**Edit tracking data:**

┏━━

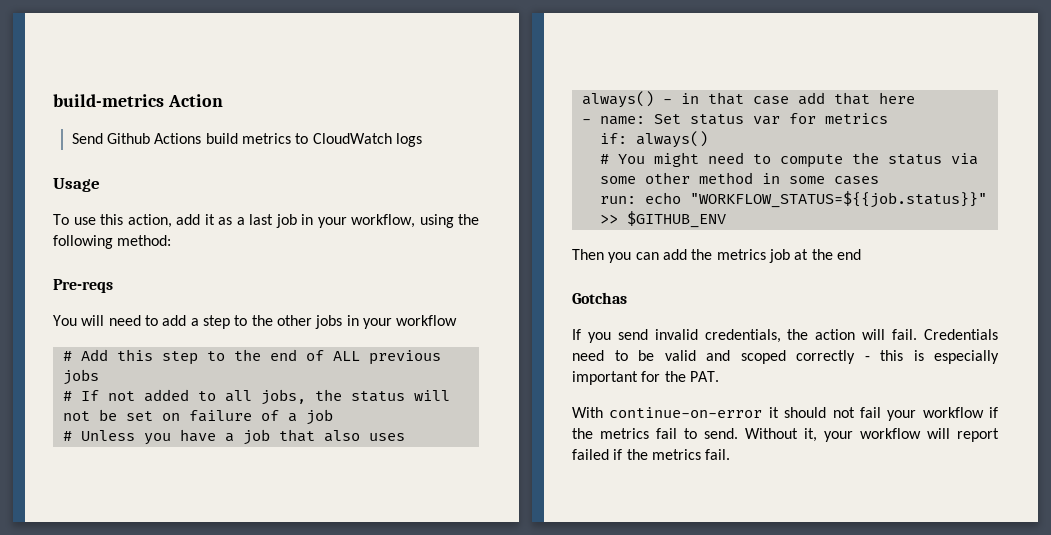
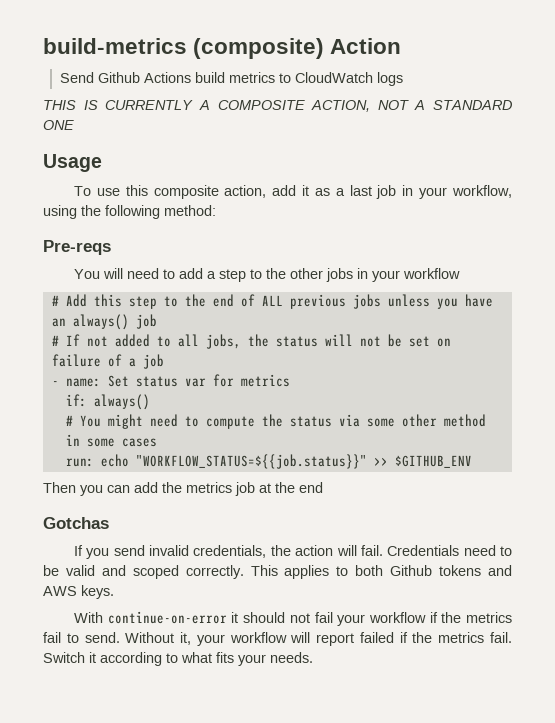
(164, 100) none -> [193,38,325,59] (composite)
(422, 140) none -> [43,100,512,112] [43,120,74,130] // THIS IS CURRENTLY A COMPOSITE ACTION, NOT A STANDARD ONE
(123, 219) none -> [153,185,219,199] composite
(99, 377) none -> [387,294,493,309] [51,314,157,330] unless you have an always() job
[62,429,405,445] [581,91,915,108] // # Unless you have a job that also uses always() - in that case add that here -> (164, 361) none
[796,350,999,364] [572,371,719,385] correctly - this is especially important for the PAT. -> [185,565,513,579] [43,585,114,599] correctly. This applies to both Github tokens and AWS keys.
(731, 454) none -> [43,652,313,666] Switch it according to what fits your needs.

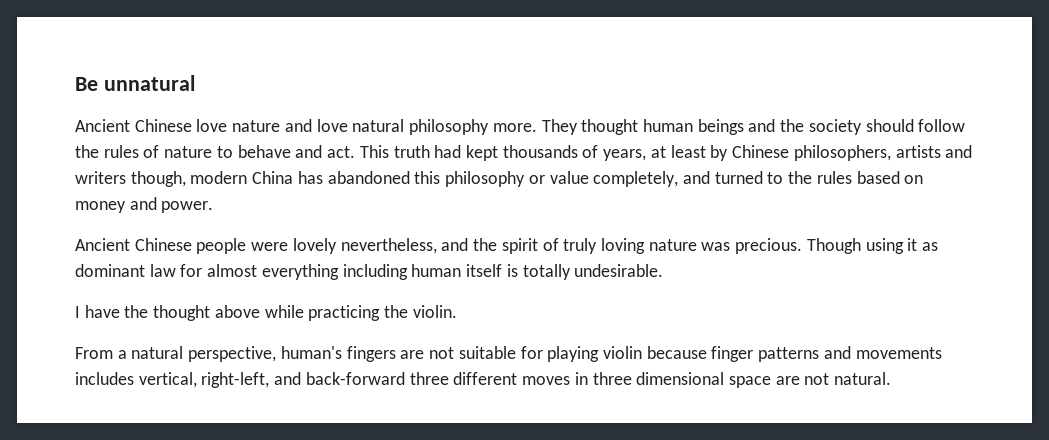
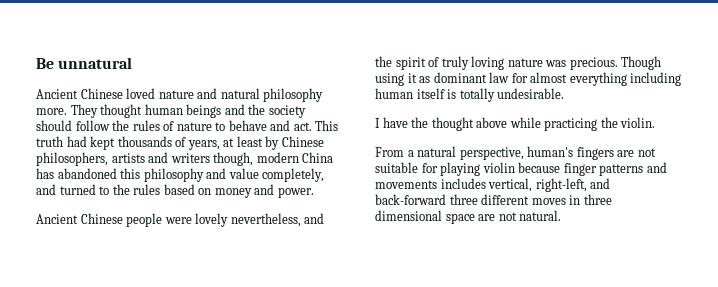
[196,119,228,132] love -> [126,88,156,99] loved
[316,119,348,132] love -> (218, 93) none
[528,175,545,184] or -> [206,168,227,179] and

┗━━

Every line above that has the string "always" needs to be copied.

(99, 377) none -> [387,294,493,309] [51,314,157,330] unless you have an always() job
[62,429,405,445] [581,91,915,108] // # Unless you have a job that also uses always() - in that case add that here -> (164, 361) none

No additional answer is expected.